Zooming in on the microstructure of the bone, this specialized connective tissue is composed by specialized cells meshed within an extracellular matrix rich in water, type I collagen, and hydroxyapatite. The cellular components of the bone may be grouped into two interconnected arms: the cells responsible for bone deposition—the osteoblasts—and the cells capable of degrading the mineral matrix—the osteoclasts (Figure 1b) [12]. Besides the two main cell types, a special subtype of macrophages expressing CD169, the osteomacs, reside nearby the bone surfaces, supporting osteoblast maturation and function under homeostatic or regenerative conditions [13,14,15,16,17,18].
An adequately balanced bone mass is maintained by a tight regulation and crosstalk between the cells forming and degrading the bone. Therefore, any alteration in the physiology of one cell type, besides altering their own physiology, will dysregulate the action of the other type. In this section, we discuss the main types of bone cells and their cross-regulation.

2.1. Bone Forming Cells: Osteoblasts and Their Progenitors

Osteoblasts are bone-forming cells layering the surfaces of growing or remodeling bone, in close contact with other bone cells (Figure 1b). These cells are derived from mesenchymal stem cells (MSC) residing in bone marrow and other connective tissues, and their main function is to synthetize, secrete, and deposit the extracellular matrix of the bone. MSC have the multipotency to generate osteoblasts (bone forming cells), adipocytes (fat cells), and chondrocytes (cartilage cells), meanwhile guiding the maintenance and differentiation of hematopoietic stem and progenitor cells [19,20,21,22]. The commitment of MSC to the osteoblastic lineage is thought to be a stepwise process generating progenitors with an increasing degree of lineage commitment and less potency to generate the other lineages [23,24]. These alterations in potency are translated into the differential expression of transcription factors and gene networks as well as the expression of surface markers [25,26,27], namely the upregulation of the transcription factors Runx2 and Osterix.
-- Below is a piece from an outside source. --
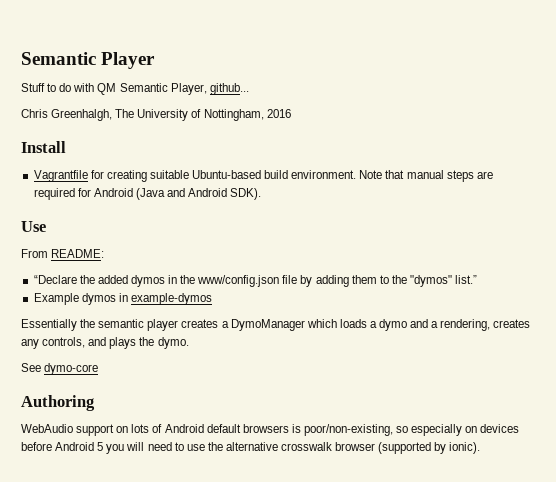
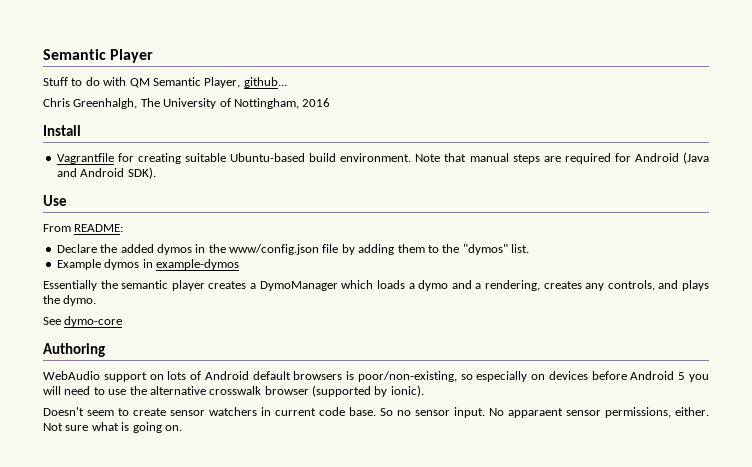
[33,275,77,284] “Declare -> [56,244,97,253] Declare
[455,275,478,284] list.” -> [511,244,529,253] list.
(481, 448) none -> [43,407,709,418] [43,422,182,433] // Doesn't seem to create sensor watchers in current code base. So no sensor input. No apparaent sensor permissions, either. Not sure what is going on.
These transcription factors control the expression of bone-matrix-related genes such as collagen type I alpha 1, sialoprotein, osteopontin, and fibronectin [28]. Additionally, the crosstalk between MSC-derived mature cells seems to regulate the MSC differentiation and lineage choice, in order to maintain an adequate balance of bone and fat mass [29]. Of note, recent evidence from in vitro studies suggests that the level of inflammation in the bone marrow environment may also influence the differentiation potential of MSC [30], which could affect the ability of these cells to regenerate bone.
Osteoblasts produce collagens fibers, osteocalcin and osteonectin, which are important players in bone formation. Osteocalcin binds hydroxyapatite and calcium, being fundamental for bone mineralization and a marker for new bone formation. Osteonectin also binds to hydroxyapatite but also to collagen fibers. Osteoblasts also express the ligand for the receptor activator of nuclear factor kappa-B (RANKL), which binds to the receptor activator of nuclear factor kappa-B (RANK) expressed on the surface of osteoclasts and their progenitors or to osteoprotegerin (OPG), a decoy receptor (see below) (Figure 2). In order to produce new bone, osteoblasts secrete osteocalcin and release alkaline phosphatase and pyrophosphatase, overall increasing the local concentration of calcium and phosphate in the newly forming osteoid, initiating the formation of mineral crystals. Once the newly forming osteoid becomes mineralized, osteoblasts become entrapped within the bone matrix, becoming osteocytes. Osteocytes are mature bone cells and lack the capacity to deposit new bone matrix but have several cellular projections that contact with the other bone cells, regulating their physiology (Figure 1b).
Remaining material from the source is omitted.